# Digest of Information Theory, Inference, and Learning Algorithms

Yao Yao on April 12, 2017

## 1. Introduction to Information Theory

### 1.1 How can we achieve perfect communication over an imperfect, noisy communication channel?

In some cases, if we transmit data, e.g., a string of bits, over the channel, there is some probability $f$ that the received message will not be identical to the transmitted message. We would prefer to have a communication channel for which this $f$ was 0 – or so close to 0 that for practical purposes it is indistinguishable from 0.

E.g.

• modem $\rightarrow$ phone line $\rightarrow$ modem
• Galileo $\rightarrow$ radio waves $\rightarrow$ Earth
• parent cell $\rightarrow$ $\begin{cases} \text{daughter cell A} \newline \text{daughter cell B} \end{cases}$
• RAM $\rightarrow$ Hard Drive $\rightarrow$ RAM

N.B. 当然也有主动引入 noise 的情况，比如你把一个 720p 转成 480p

• √：$P(y=0 \mid x=0) = 1-f$
• √：$P(y=1 \mid x=1) = 1-f$
• ×：$P(y=1 \mid x=0) = f$
• ×：$P(y=0 \mid x=1) = f$

N.B. This is a Binary Symmetric Channel, A.k.a BSC. In BSC model, a transmitter wishes to send a bit (a zero or a one), and the receiver receives a bit.
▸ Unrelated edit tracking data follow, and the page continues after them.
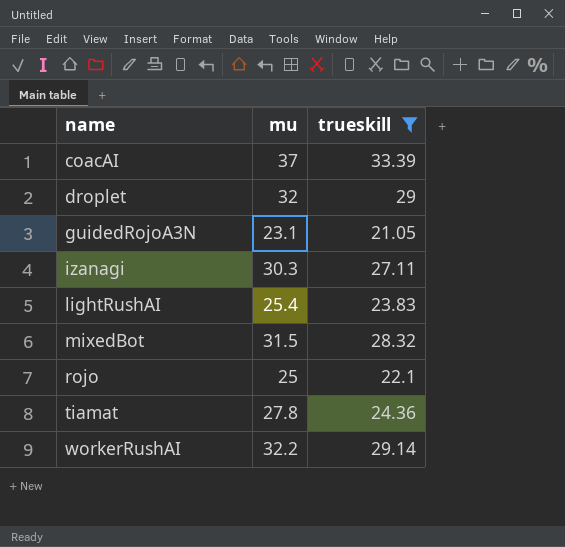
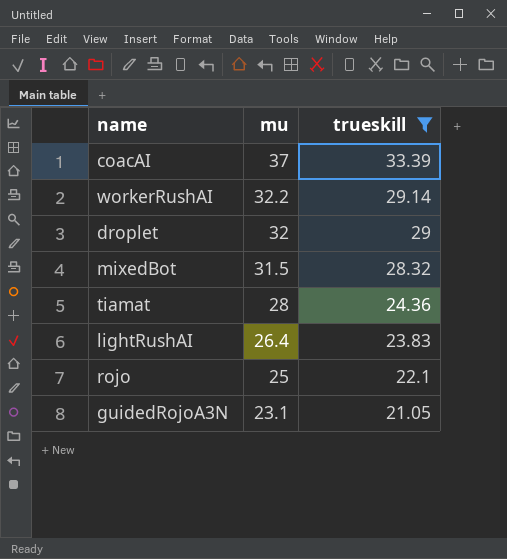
row order: name ascending -> mu descending
row izanagi: 30.3 | 27.11 -> none
tiamat | mu: 27.8 -> 28
lightRushAI | mu: 25.4 -> 26.4

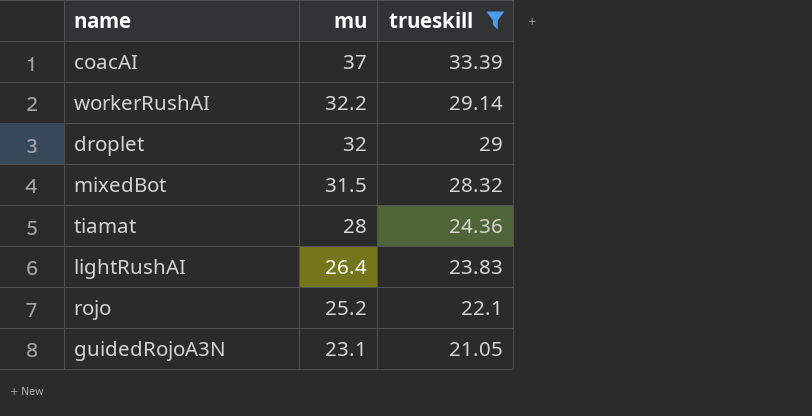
rojo | mu: 25 -> 25.2

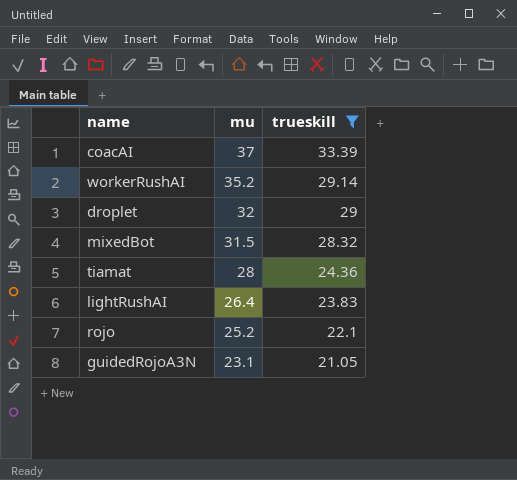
workerRushAI | mu: 32.2 -> 35.2

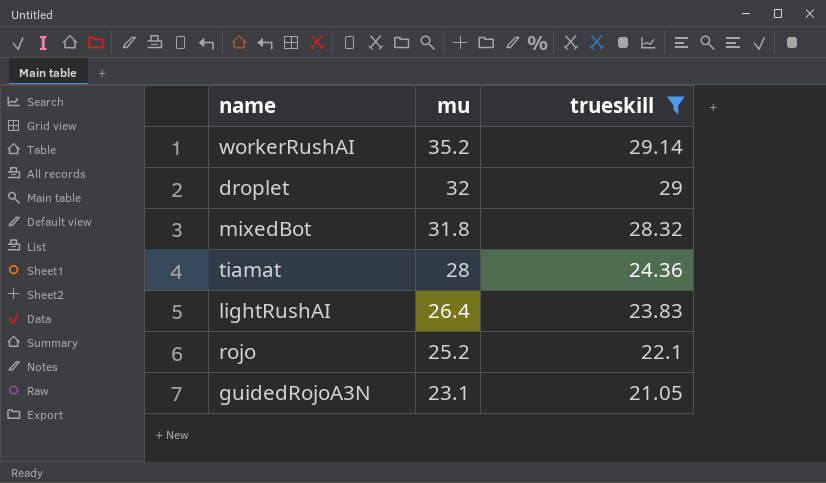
row coacAI: 37 | 33.39 -> none
mixedBot | mu: 31.5 -> 31.8

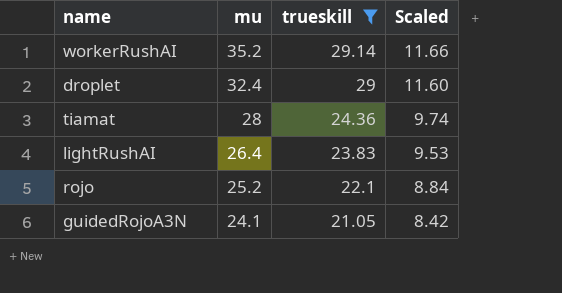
column Scaled | formula: none -> [trueskill] * 0.4
row mixedBot: 31.8 | 28.32 -> none
droplet | mu: 32 -> 32.4
guidedRojoA3N | mu: 23.1 -> 24.1

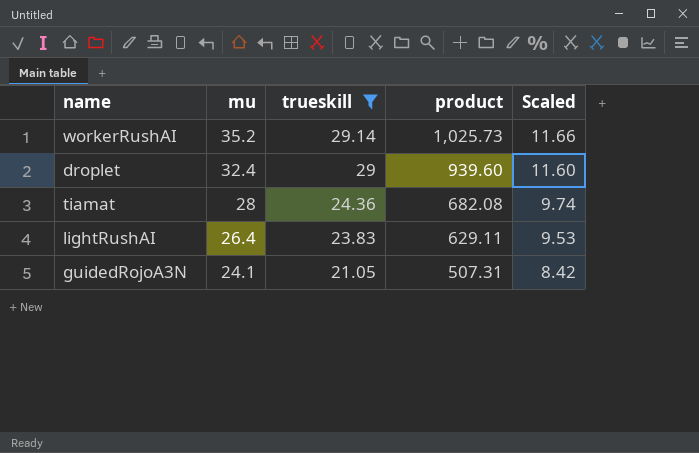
column product | formula: none -> [mu] * [trueskill]
row rojo: 25.2 | 22.1 | 8.84 -> none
A useful disk drive would flip no bits at all in its entire lifetime. If we expect to read and write a gigabyte per day for ten years, we require a bit error probability of the order of 10 −15 , or smaller. There are two approaches to this goal.

• The physical solution： to improve the physical characteristics of the communication channel to reduce its error probability.
• 简单说就是提高 channel 的产品工艺
• 缺点是会提高 channel 的物理成本
• The ‘system’ solution: we accept the given noisy channel as it is and add communication systems to it so that we can detect and correct the errors introduced by the channel.
• We add an encoder before the channel and a decoder after it.
• The encoder encodes the source message $s$ into a transmitted message $t$, adding redundancy to $s$ in some way.
• The channel adds noise to $t$, yielding a received message $r$.
• The decoder uses the known redundancy introduced by the encoder to infer both the original signal $s$ and the added noise.
• $s \xrightarrow[\text{add redundancy}]{\text{encoder}} t \xrightarrow[\text{may add noise}]{\text{channel}} r \xrightarrow[\text{infer}]{\text{decoder}} \hat{s}$
• 新添加了 system 的 computational cost

Information theory is concerned with the theoretical limitations and po- tentials of such systems. ‘What is the best error-correcting performance we could achieve?’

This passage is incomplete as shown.